Io oggi sono una cantante attrice ma nasco come cantante; ho iniziato da piccolina a cantare facendo lezioni di canto; ho iniziato all’età di sei anni. I miei esordi sono stati con le prime serate di karaoke, piano bar e live con band e orchestre spettacolo. Successivamente ho deciso di intraprendere la strada del teatro che è quella alla quale mi identifico di più, soprattutto quella del musical.
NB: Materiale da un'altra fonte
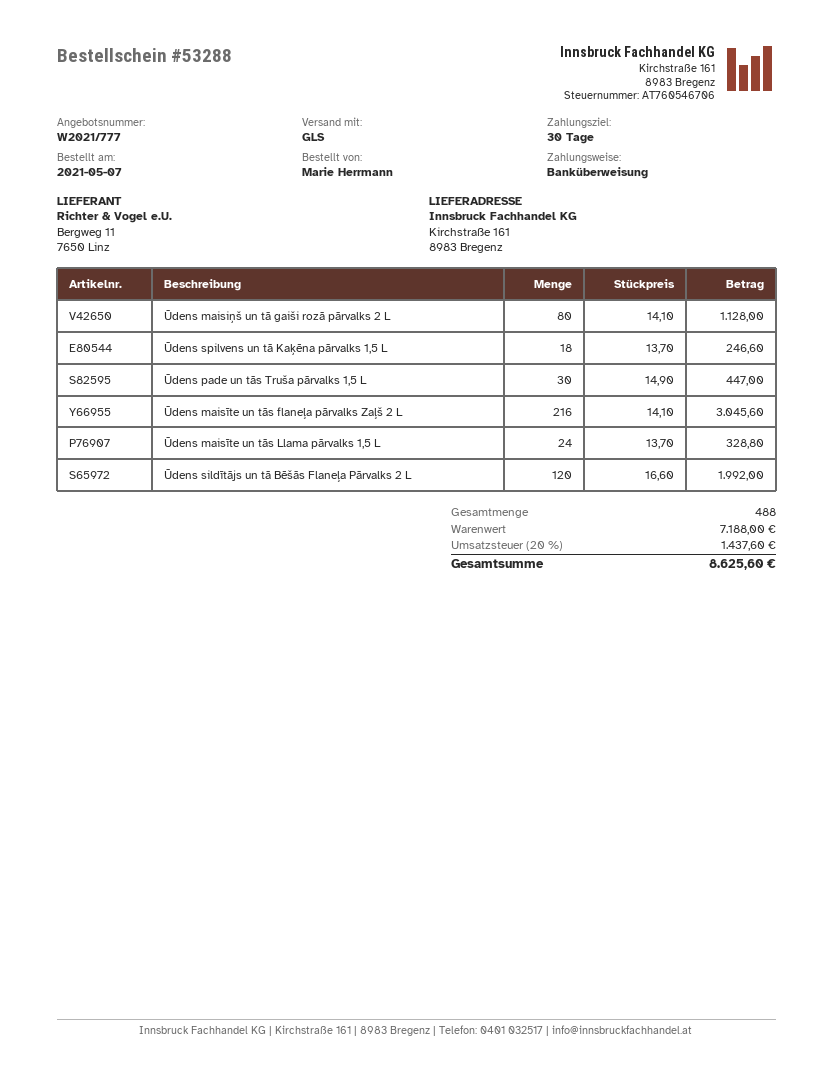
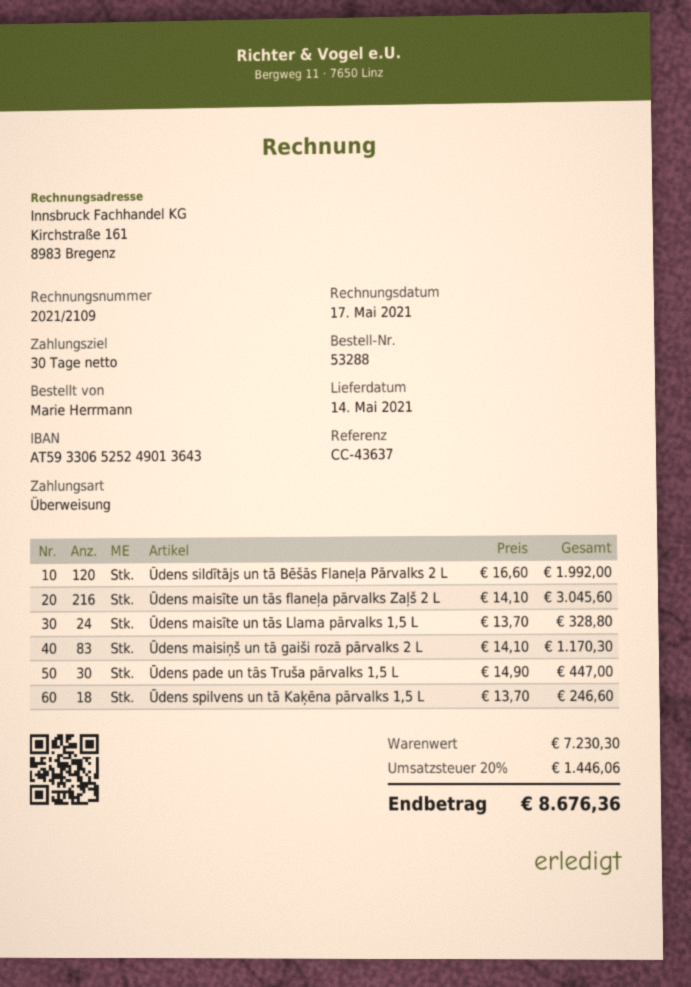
Ūdens maisiņš un tā gaiši rozā pārvalks 2 L: 80 x 14.10 = 1128.00 -> 83 x 14.10 = 1170.30
subtotal: 7188.00 -> 7230.30
tax: 20% = 1437.60 -> 20% = 1446.06
total: 8625.60 -> 8676.36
L’anno scorso Amedeo ha voluto fare queste audizioni per cercare due coristi che lo affiancassero nel suo tour teatrale ed io ho appena appresa la notizia mi sono detta perché non provare? Così sono andata all’audizione ed eccomi qui insieme al mio collega; è stato molto bello. Abbiamo iniziato questo percorso e appunto come diceva Michelangelo, abbiamo instaurato un buonissimo rapporto con tutto lo staff.


Cosa ti ha lasciato quest’esperienza?
Tanto tanto amore, l’amore che ho visto che Amedeo Minghi trasmette al suo pubblico, l’amore che trasmette attraverso i suoi testi; io conoscevo qualche sua canzone ma chi le conosceva di più erano i miei genitori; tramite loro infatti, ascoltavo qualcosa però ovviamente non avevo avuto questo contato diretto. Guarda posso dirti che mi ha trasmesso tanto amore, lo stesso amore che trasmette ogni volta che si esibisce grazie alla sua arte e ai suoi testi.